ALM : Votre exposition inaugure une nouvelle année, avec une nouvelle vision, pour la Villa des arts. Dans quelle mesure votre travail répond-il à cet objectif ?
Soumiya Jalal Mikou : Mon exposition tente en effet de répondre à cette nouvelle vision, conçue et tracée par la directrice de la Villa des arts, Yasmine Chami. C’est suite au contact qu’on a eu que l’idée de cette exposition a vu le jour. Et l’ensemble de ma démarche se veut un moyen d’accompagner cette nouvelle politique culturelle, tournée vers les masses et vers la société.
D’autant que mon travail est une jonction entre un savoir-faire et des techniques artisanales, dans le sens où je prend appui sur des méthodes artisanale pour donner forme à mes travaux, et l’expression artistique dans son attribution contemporaine et liée à la création. Il s’agit d’un aller-retour entre deux référentiels, qui s’ouvre également vers la production industrielle. Le message derrière cette approche n’est autre que ma recherche de faire sortir l’artisanat de la bulle folklorique dans laquelle il est toujours confiné. D’abord, en jouant sur la contemporanéité. Ensuite, par l’ouverture à l’industrie. Et enfin, par le partage avec d’autres créateurs en herbe via des ateliers de formation. Le dialogue avec les artisans et les créateurs est la seule garantie de pérennité et de consolidation de ce savoir-faire ancestral qu’est l’artisanat.

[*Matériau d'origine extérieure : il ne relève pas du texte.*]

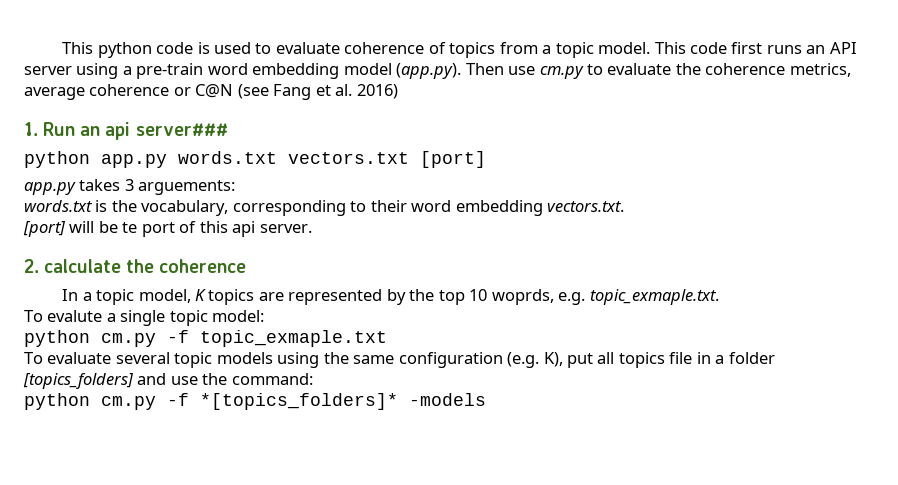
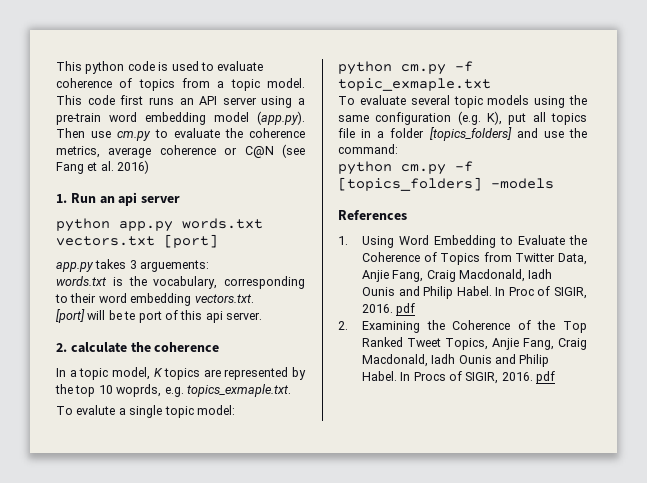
- 1. Run an api server###
+ 1. Run an api server
- In a topic model, K topics are represented by the top 10 woprds, e.g. topic_exmaple.txt.
+ In a topic model, K topics are represented by the top 10 woprds, e.g. topics_exmaple.txt.
- python cm.py -f *[topics_folders]* -models
+ python cm.py -f [topics_folders] -models
+ References
+ 1. Using Word Embedding to Evaluate the Coherence of Topics from Twitter Data, Anjie Fang, Craig Macdonald, Iadh Ounis and Philip Habel. In Proc of SIGIR, 2016. pdf
+ 2. Examining the Coherence of the Top Ranked Tweet Topics, Anjie Fang, Craig Macdonald, Iadh Ounis and Philip Habel. In Procs of SIGIR, 2016. pdf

Dans cette approche qui revoie à plusieurs dimensions, où commence l’art et où se termine l’artisanat ?
Répondre à cette question suppose un retour à la définition même de l’artisanat et de l’art. Qu’est-ce que l’artisanat si ce n’est la maîtrise d’un savoir-faire autour d’un métier donné. Dans mon cas de figure, c’est bien le tissage et dans ce sens, je suis aussi artisan. L’art, quant à lui, est un acte de création. Si la technique est artisanale dans mes travaux, l’approche reste, elle, purement artistique. Ceci dans la mesure où un travail de recherche, sur les matériaux, sur la lumière, accompagne systématiquement un tissage qui répond à des techniques anciennes. En d’autres termes, je crée un objet à travers l’artisanat et ayant comme base le tissage. Le tout est doublé d’une recherche d’utilité, en confrontant la matière à des tests d’utilité.

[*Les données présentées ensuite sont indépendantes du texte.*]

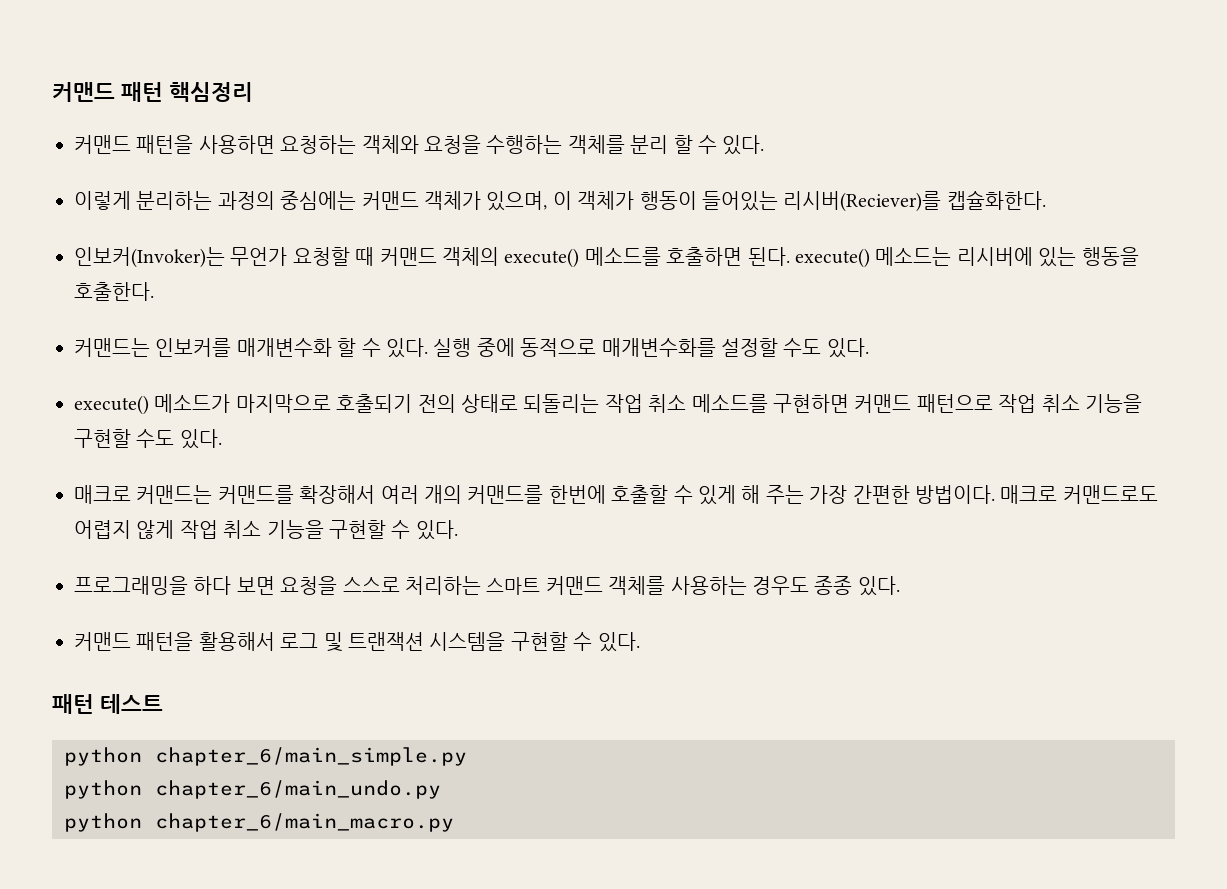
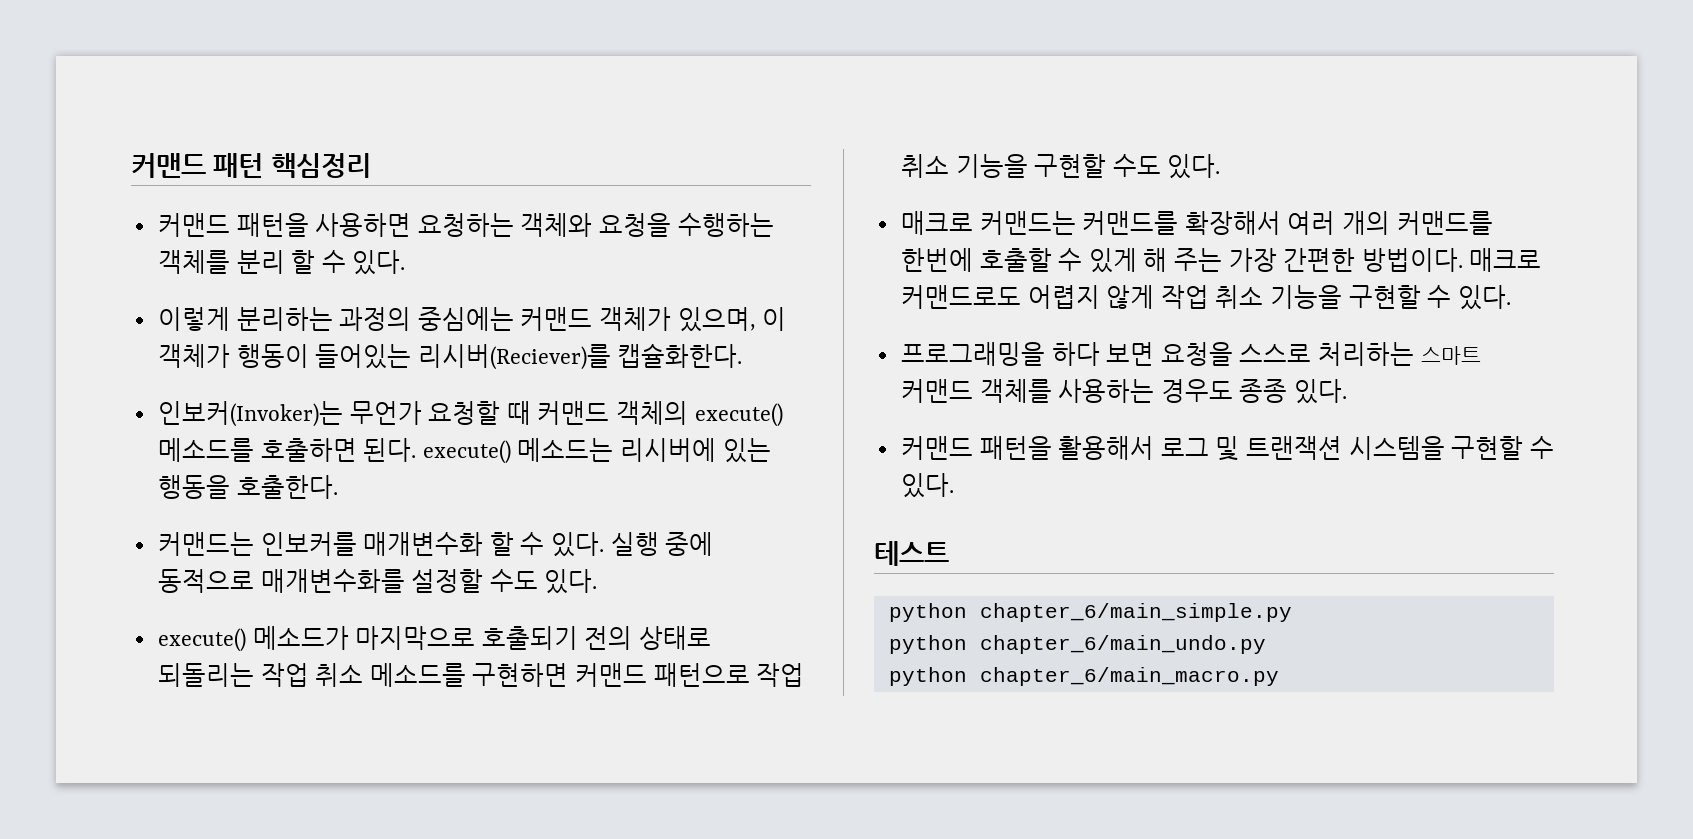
- 패턴 테스트
+ 테스트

Le souci serait-il donc double, artistique mais aussi purement décoratif et fonctionnel ?
En effet, la démarche que j’adopte a plusieurs objectifs. A travers cette exposition, ce sont certes des objets d’art qui sont présentés. Ils répondent d’abord à un objectif d’expression plastique reposant sur un travail de texture et de couleur, alliant des matières peu ou pas utilisées d’habitude dans l’artisanat. Mais ils sont aussi décoratifs et architecturaux, vu ma formation et mon métier de designer, et mon souci d’utilité. Il faut que la matière résiste à l’épreuve de l’utilisation et du temps.
Une façon pour moi de rendre hommage à une mémoire qu’on gagnerait à sauvegarder, tout en inventant un avenir où cette mémoire, d’une manière ou d’une autre, serait toujours présente.